On Tue, Nov 29, 2022 at 09:05:33 -0800, Andrea Bolognani wrote:
[...]
Proposal
--------
In order to address the issues outlined above, I propose that we
introduce a new set of APIs in libvirt.
These APIs would expose some of the inner workings of libvirt, and
as such would come with *massively reduced* stability guarantees
compared to the rest of our public API.
The idea is that applications such as KubeVirt, which track libvirt
fairly closely and stay pinned to specific versions, would be able to
adapt to changes in these APIs relatively painlessly. More
traditional management applications such as virt-manager would simply
not opt into using the new APIs and maintain the status quo.
Using memlock as an example, the new API could look like
typedef int (*virInternalSetMaxMemLockHandler)(pid_t pid,
unsigned long long bytes);
int virInternalSetProcessSetMaxMemLockHandler(virConnectPtr conn,
virInternalSetMaxMemLockHandler handler);
As proposed, with 'pid'/'bytes' as arguments the callbacks don't
really
feel to provide any form of privilege restriction to libvirt.
Libvirt can choose to invoke the callback on any PID it likes and the
application registering the callback doesn't have any way to check that
the pid actually belongs to the started VM.
I'm afraid that with many of those you'll have the same issue.
At the very least the API/callback should carry additional information
outlining to which object the callback invocation is tied to.
(I understand that kubevirt most likely can assume that it's the single
VM it's handling inside that specific container, though)
By carefuly scoping this though the management layer can at least in
some situations trust this the data (e.g. if no untrusted code ran yet).

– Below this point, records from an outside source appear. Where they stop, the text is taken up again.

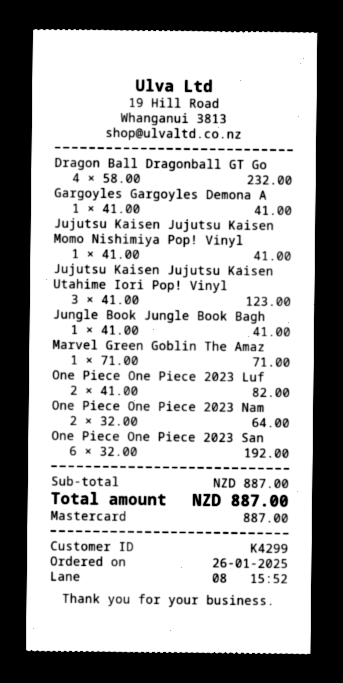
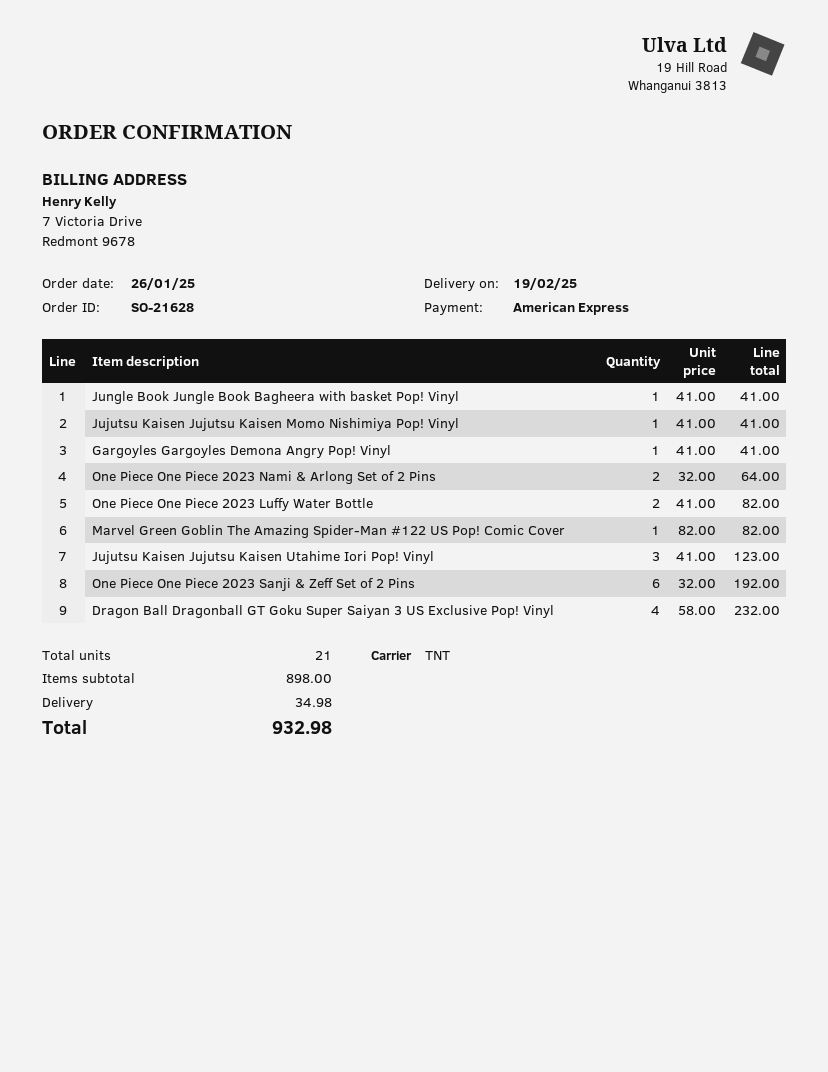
payment method: Mastercard -> American Express
Marvel Green Goblin The Amaz: 1 x 71.00 = 71.00 -> 1 x 82.00 = 82.00
subtotal: 887.00 -> 898.00
shipping: none -> 34.98
total: 887.00 -> 932.98

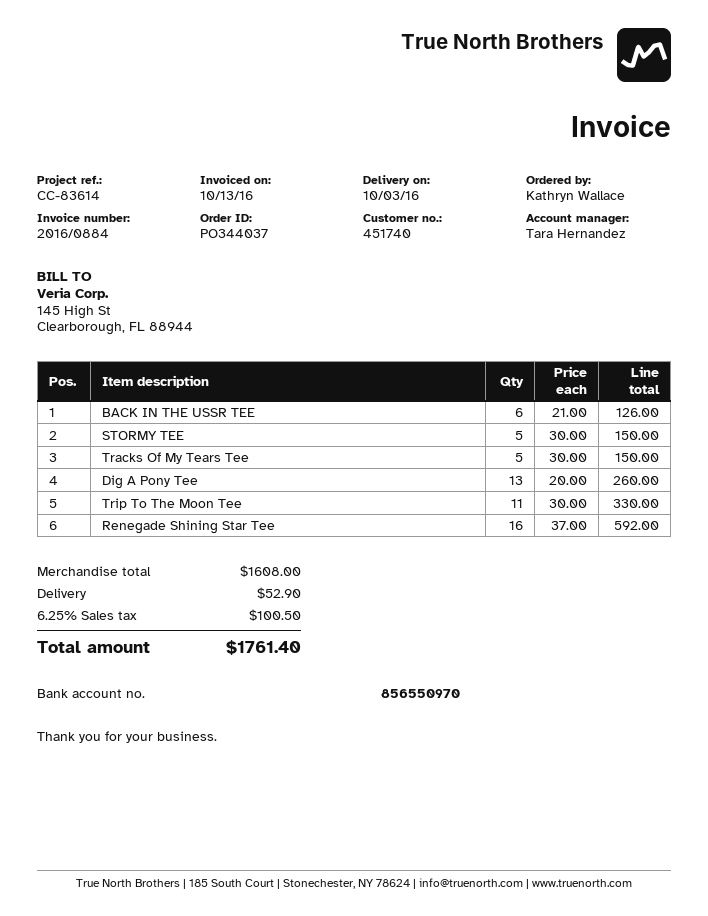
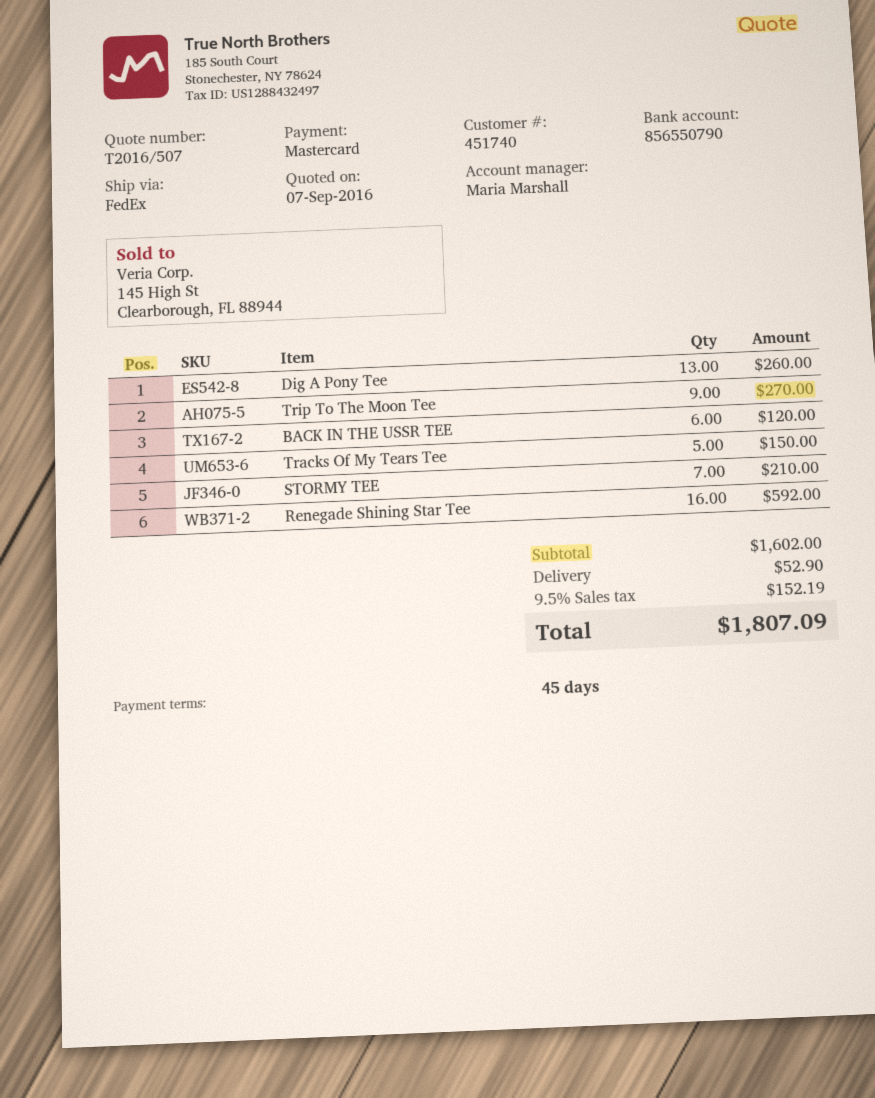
sales rep: Tara Hernandez -> Maria Marshall
bank account: 856550970 -> 856550790
BACK IN THE USSR TEE: 6 for 126.00 -> 6 for 120.00
STORMY TEE: 5 for 150.00 -> 7 for 210.00
Trip To The Moon Tee: 11 for 330.00 -> 9 for 270.00
subtotal: 1608.00 -> 1602.00
tax: 6.25% = 100.50 -> 9.5% = 152.19
total: 1761.40 -> 1807.09

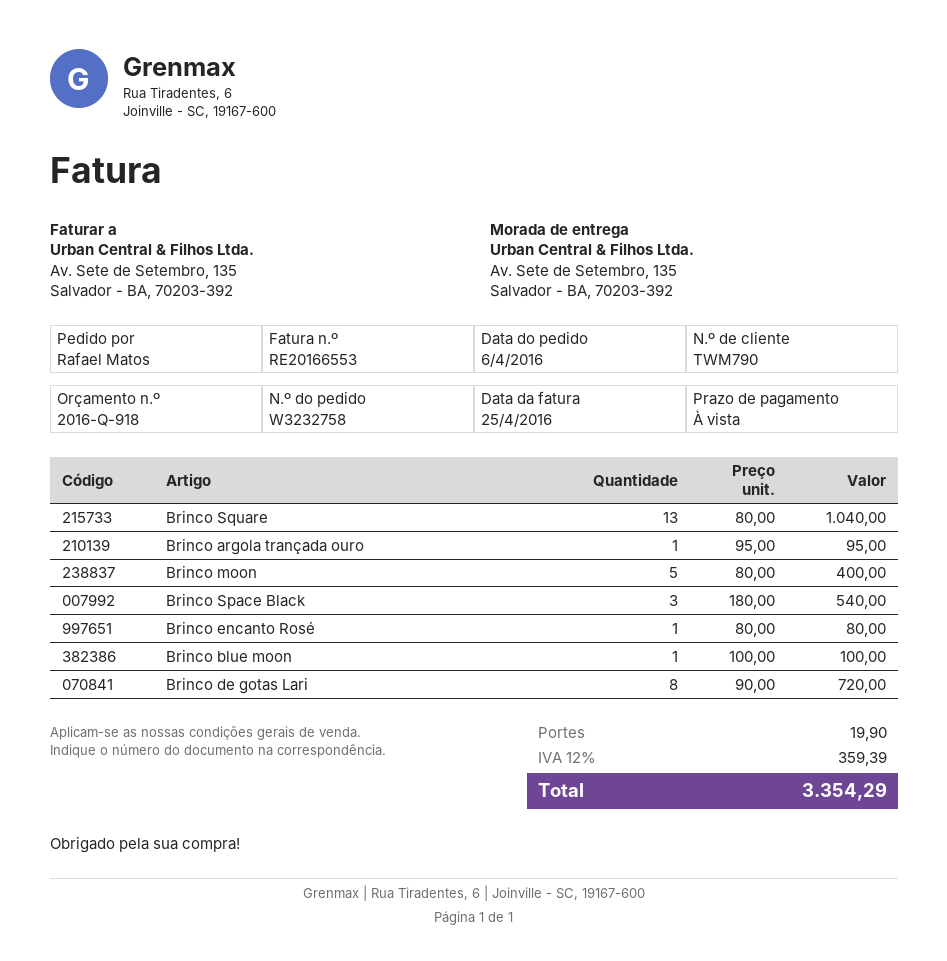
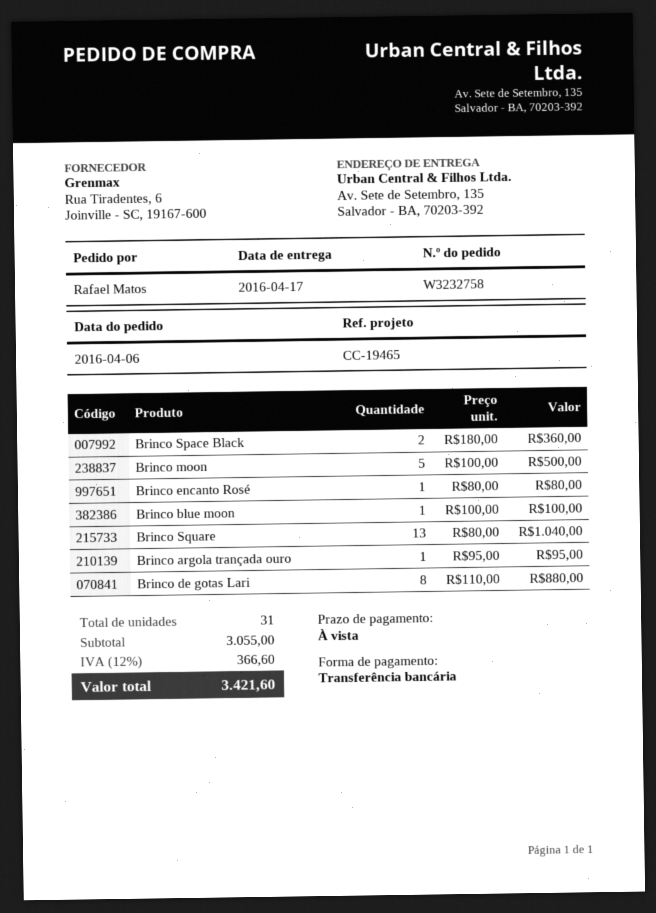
Brinco moon: 5 x 80.00 = 400.00 -> 5 x 100.00 = 500.00
Brinco Space Black: 3 x 180.00 = 540.00 -> 2 x 180.00 = 360.00
Brinco de gotas Lari: 8 x 90.00 = 720.00 -> 8 x 110.00 = 880.00
shipping: 19.90 -> none
tax: 12% = 359.39 -> 12% = 366.60
total: 3354.29 -> 3421.60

In fact libvirt does the same e.g. when probing vCPU thread pids at
startup (while cpus) are paused.
I simply want to point out that by this mechanism the code inside the
"unprivileged" container is not as unprivileged as it has backdoors to
higher layers to do privileged operations and the abstraction in the
callbacks needs to be carefully chosen so that it is not simply a
security charade.
The application-provided handler would be responsible for performing
the privileged operation (in this case raising the memlock limit for
a process). For KubeVirt, virt-launcher would have to pass the baton
to virt-handler.
If such an handler is installed, libvirt would invoke it (and likely
go through some sanity checks afterwards); if not, it would attempt
to perform the privileged operation itself, as it does today.
I think we also need to carefully consider how to do the callbacks in
our RPC. Currently events don't wait for the client to respond and these
would need to do so.
Also use of these should e.g. require keepalive to be used.
Another possibility could be to only allow them with the embedded mode
of the qemu driver where RPC would not be used. This would also ensure
that the lifetime of the callbacks is the same as lifetime of the
process in which the libvirt hypervisor driver runs, preventing
situations such as that the management app disconnects and libvirt wants
to perform an async operation (e.g. device unplug finishing).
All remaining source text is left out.